If pictures appear in the lines below, skip them and copy exactly the lines from the one containing "[681,381,743,397] [464,402,742,418] [463,422,656,440]" through the one containing "[735,416,777,429] Jupyter ->", and nothing else.

#####

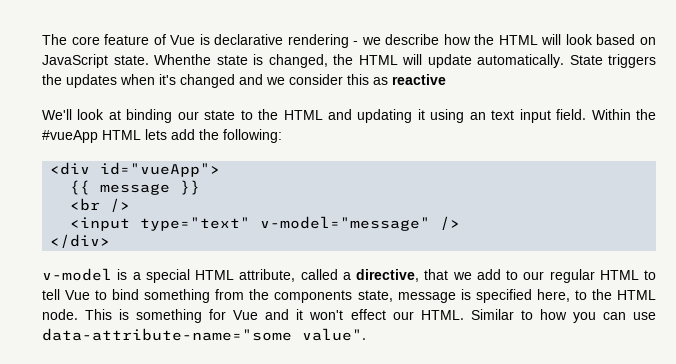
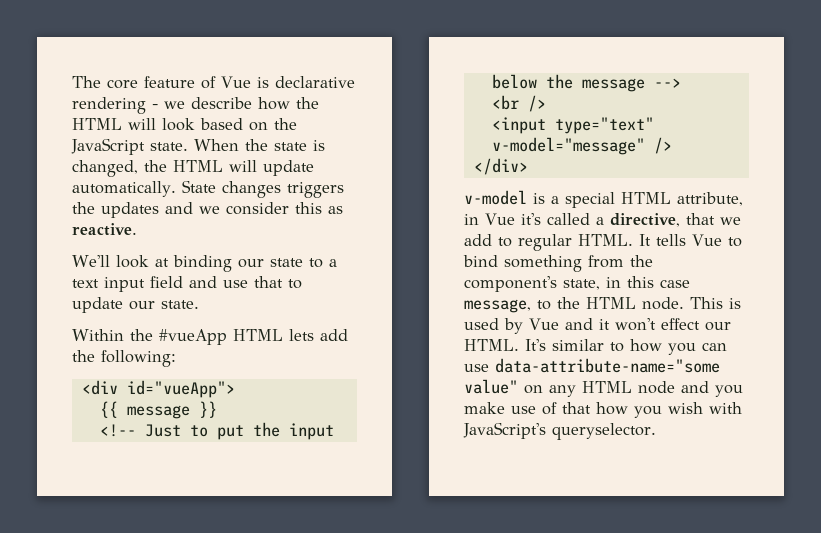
(656, 41) none -> [274,118,297,130] the
[154,54,211,65] Whenthe -> [194,139,268,151] When the
(603, 60) none -> [221,181,281,198] changes
[120,74,235,88] when it's changed -> (159, 210) none
[392,74,446,85] reactive -> [72,223,137,236] reactive.
[258,109,587,123] the HTML and updating it using an text input field. -> [328,259,337,267] [72,276,302,292] [72,297,199,313] a text input field and use that to update our state. //
(201, 187) none -> [99,422,334,440] [491,74,681,92] // <!-- Just to put the input below the message -->
(296, 275) none -> [464,213,541,225] in Vue it's
[523,269,656,283] [42,289,60,300] our regular HTML to tell -> [518,234,686,251] regular HTML. It tells
[274,289,570,303] components state, message is specified here, -> [464,276,690,292] [464,299,531,313] component's state, in this case message,
[136,309,227,323] something for -> [464,318,523,334] used by
[470,309,514,320] Similar -> [525,339,604,351] It's similar
[302,328,366,341] value". -> [464,379,743,397] [464,402,742,418] [463,422,656,440] value" on any HTML node and you make use of that how you wish with JavaScript's queryselector.

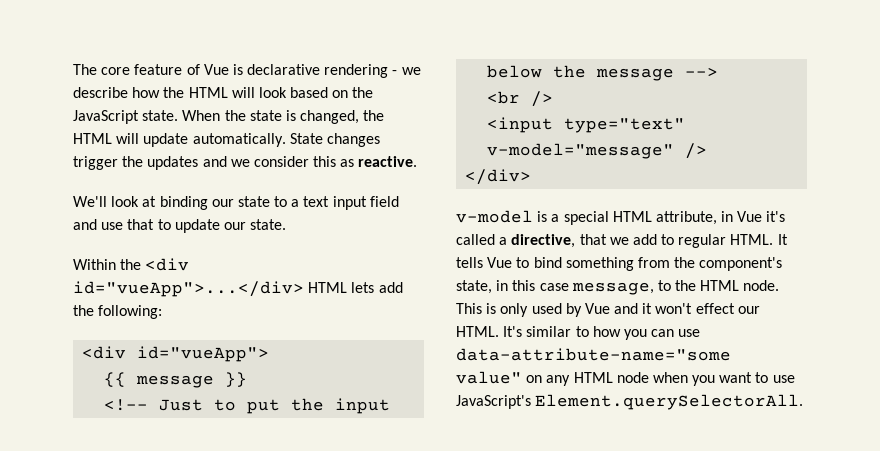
[286,182,344,198] triggers -> [73,156,118,170] trigger
[159,329,227,345] #vueApp -> [145,258,190,271] [73,281,304,297] <div id="vueApp">...</div>
(741, 303) none -> [500,303,529,317] only
[681,381,743,397] [464,402,742,418] [463,422,656,440] and you make use of that how you wish with JavaScript's queryselector. -> [652,372,795,386] [456,394,804,410] when you want to use JavaScript's Element.querySelectorAll.

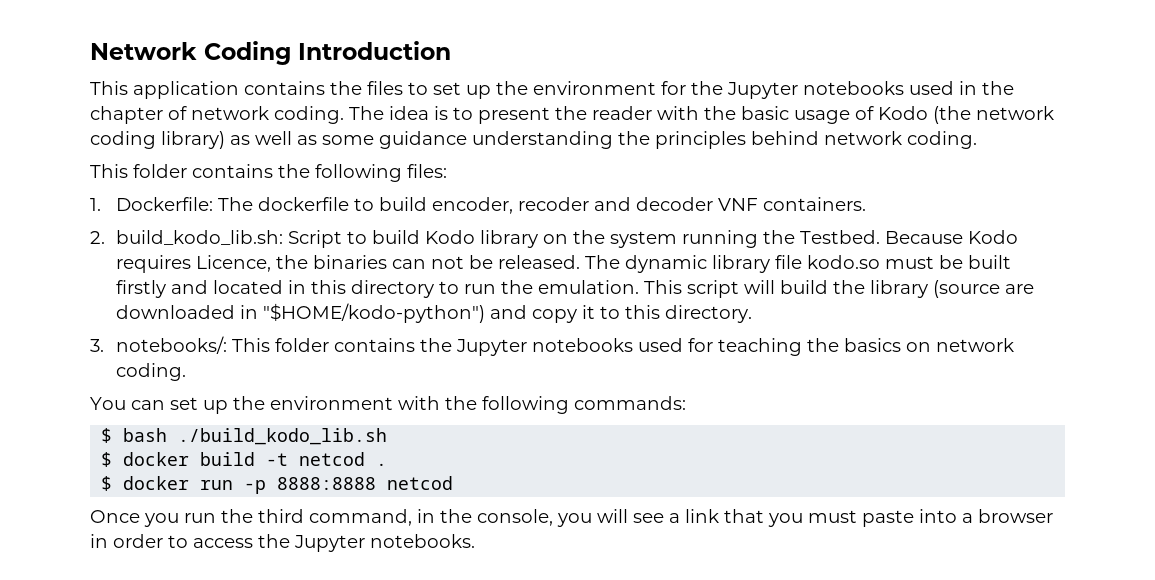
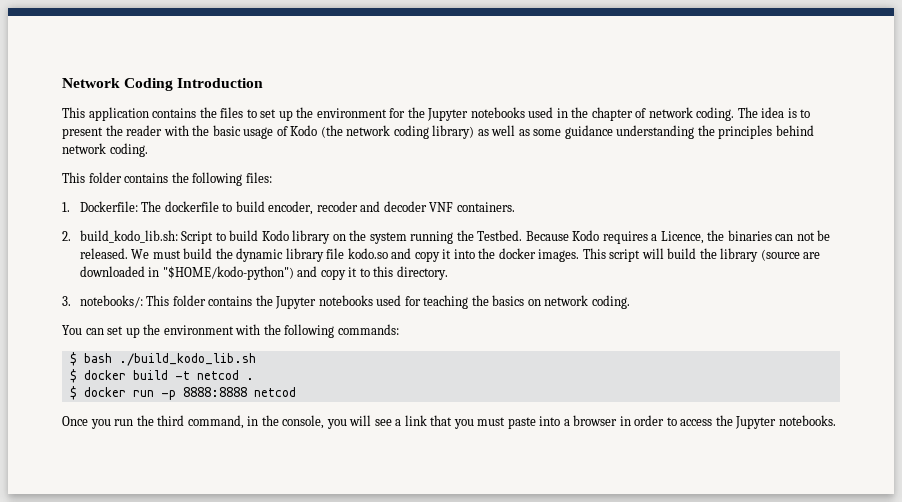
(191, 264) none -> [651,234,658,241] a
[584,255,1011,273] [115,280,639,298] The dynamic library file kodo.so must be built firstly and located in this directory to run the emulation. -> [131,248,580,262] We must build the dynamic library file kodo.so and copy it into the docker images.

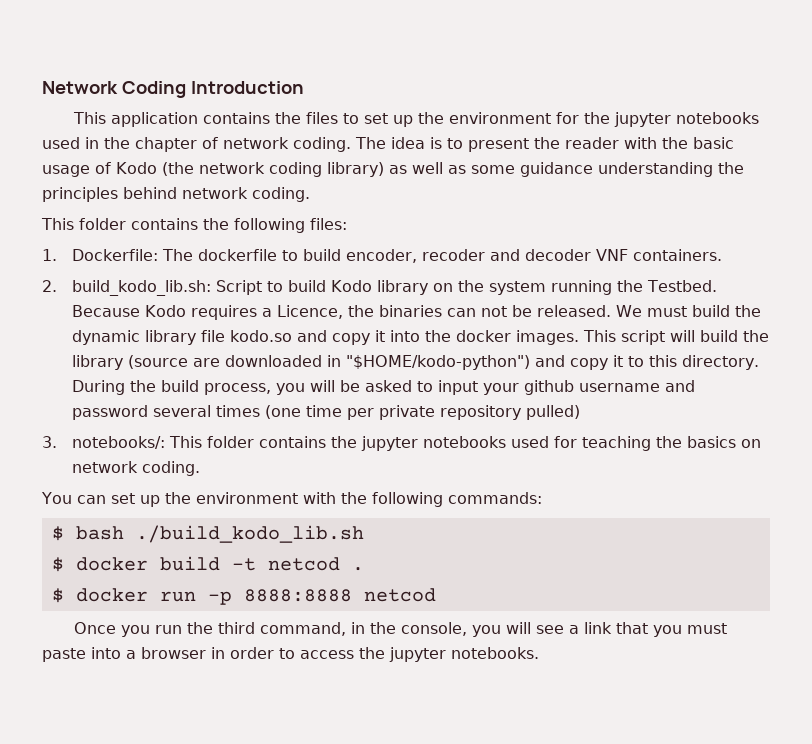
[427,108,469,121] Jupyter -> [614,112,672,127] jupyter
(448, 273) none -> [72,380,696,395] [72,405,581,420] During the build process, you will be asked to input your github username and password several times (one time per private repository pulled)
[275,296,317,309] Jupyter -> [361,436,419,451] jupyter
[735,416,777,429] Jupyter -> [389,647,446,662] jupyter

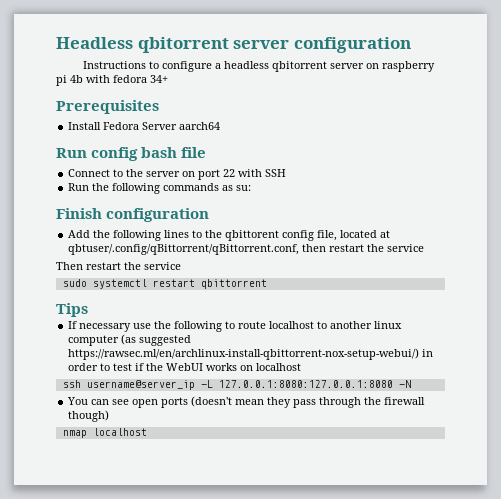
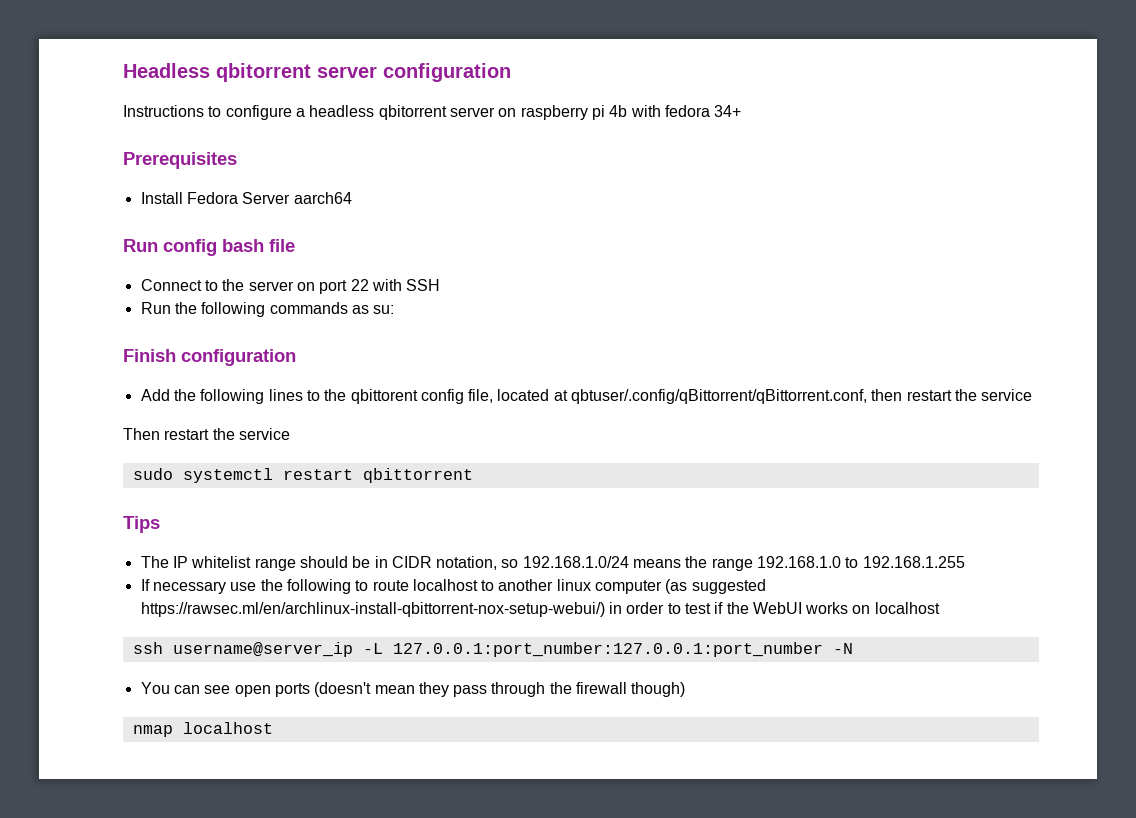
(88, 310) none -> [140,556,965,571] // The IP whitelist range should be in CIDR notation, so 192.168.1.0/24 means the range 192.168.1.0 to 192.168.1.255
[218,380,393,388] 127.0.0.1:8080:127.0.0.1:8080 -> [392,642,823,657] 127.0.0.1:port_number:127.0.0.1:port_number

#####

Exercise response ▸
[681,381,743,397] [464,402,742,418] [463,422,656,440] and you make use of that how you wish with JavaScript's queryselector. -> [652,372,795,386] [456,394,804,410] when you want to use JavaScript's Element.querySelectorAll.

(191, 264) none -> [651,234,658,241] a
[584,255,1011,273] [115,280,639,298] The dynamic library file kodo.so must be built firstly and located in this directory to run the emulation. -> [131,248,580,262] We must build the dynamic library file kodo.so and copy it into the docker images.

[427,108,469,121] Jupyter -> [614,112,672,127] jupyter
(448, 273) none -> [72,380,696,395] [72,405,581,420] During the build process, you will be asked to input your github username and password several times (one time per private repository pulled)
[275,296,317,309] Jupyter -> [361,436,419,451] jupyter
[735,416,777,429] Jupyter -> [389,647,446,662] jupyter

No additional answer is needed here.